Until then, he would be alone with his thoughts. Heinz, his apprentice, was gone -- enlisted before he could be drafted, so he might have a choice of where he did his service. He didn't; Heinz was a foot soldier, now, one of millions of young men caught up in the Wehrmacht. Visions of trenches and clouds of burning gas rolling across men clawing at their throats flashed through his mind, souvenirs of the last war, but he shook them off and pushed them back beneath the surface. A turn in service might do Heinz some good -- the boy needed some discipline, discipline Holt hadn't been able to provide.
And if it seemed the fools in Berlin were bent on using the burgeoning army, so be it -- no doubt whatever war they stumbled into would be brief. Four years of carnage in the Great War would guarantee that, at least; if the war had done no other good, it at least taught everyone that modern warfare was too brutally thorough to be tolerated for more than a short time.
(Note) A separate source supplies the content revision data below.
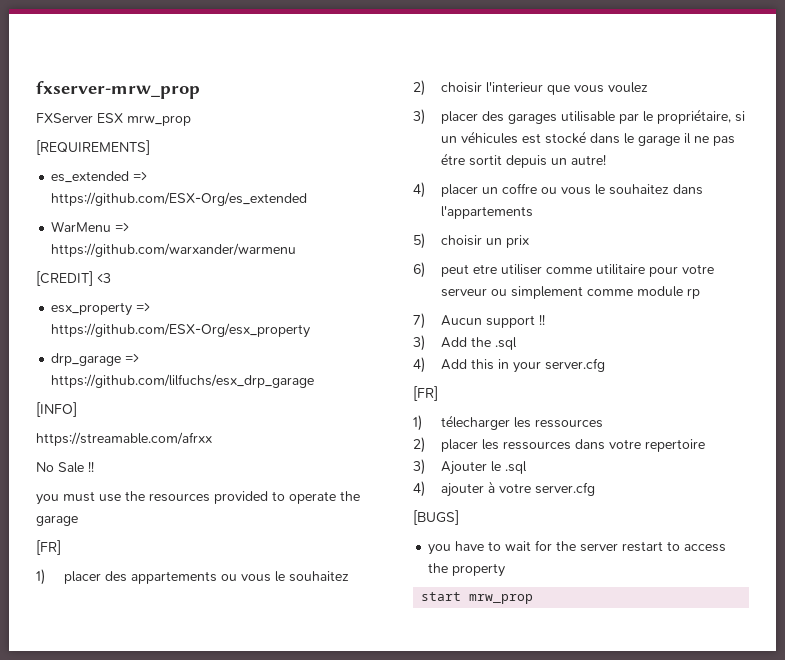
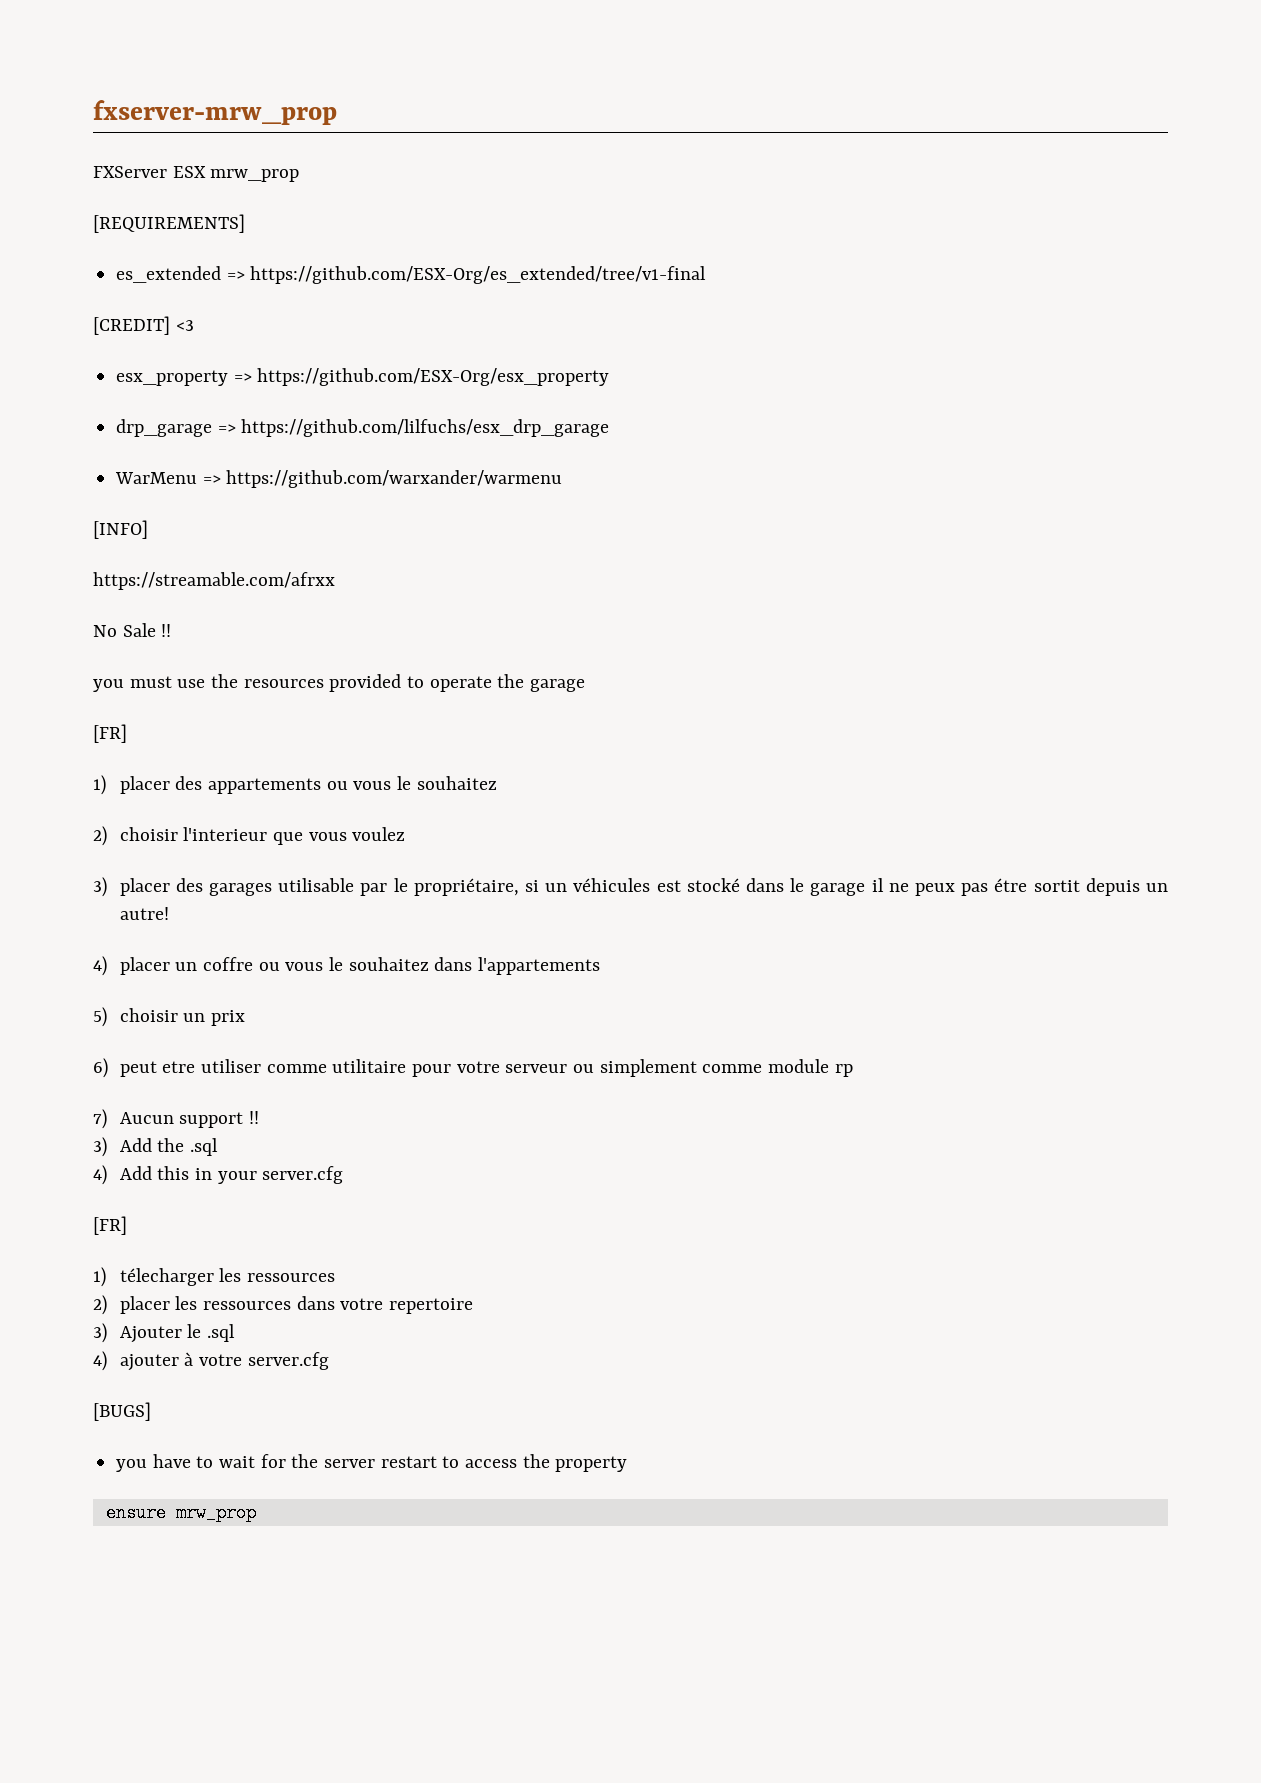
- es_extended => https://github.com/ESX-Org/es_extended
- WarMenu => https://github.com/warxander/warmenu
+ es_extended => https://github.com/ESX-Org/es_extended/tree/v1-final
+ WarMenu => https://github.com/warxander/warmenu
- 3) placer des garages utilisable par le propriétaire, si un véhicules est stocké dans le garage il ne pas étre sortit depuis un autre!
+ 3) placer des garages utilisable par le propriétaire, si un véhicules est stocké dans le garage il ne peux pas étre sortit depuis un autre!
- start mrw_prop
+ ensure mrw_prop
Still, he worried. He could not put a finger on it, but for months now it had seemed as if the world around him was developing fissures -- cracks that threatened to burst at any moment. There was the constant drum beat of international tension, of course, but also a hundred other things. He listened to the radio, read the papers, even went to the cinema now and then, and the pictures they painted were always different from the pictures he saw. Radio, newspapers, and movies all painted a picture of a glorious march forward, a tide of progress that would lift them to ever greater heights.
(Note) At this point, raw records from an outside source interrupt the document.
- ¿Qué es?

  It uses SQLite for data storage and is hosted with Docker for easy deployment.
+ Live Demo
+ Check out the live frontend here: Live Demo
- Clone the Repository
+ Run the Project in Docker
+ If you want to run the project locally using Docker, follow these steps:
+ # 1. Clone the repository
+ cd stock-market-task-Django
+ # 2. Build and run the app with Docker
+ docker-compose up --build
But the people seemed different.
Conversations, loud debates that used to be recreation in the beer halls were gone... or carried on in hushed tones. As the years had gone on -- and he couldn't put a finger on when it happened, it was one of those moments of insight -- the editorials questioning government policy had dried up, almost vanished entirely, and those that remained were critical in fawningly subservient ways.
Some newspapers and magazines had gone away without warning, vanished into the ether along with their dissent.
And there were the stories, trickling in from other villages. Did you hear about the Goldbergs, in Friedenstadt? They went away suddenly -- they were here yesterday, and today they're gone. Fantastic stories about trucks in the night and arrests of whole families; railcars full of people vanishing to... somewhere.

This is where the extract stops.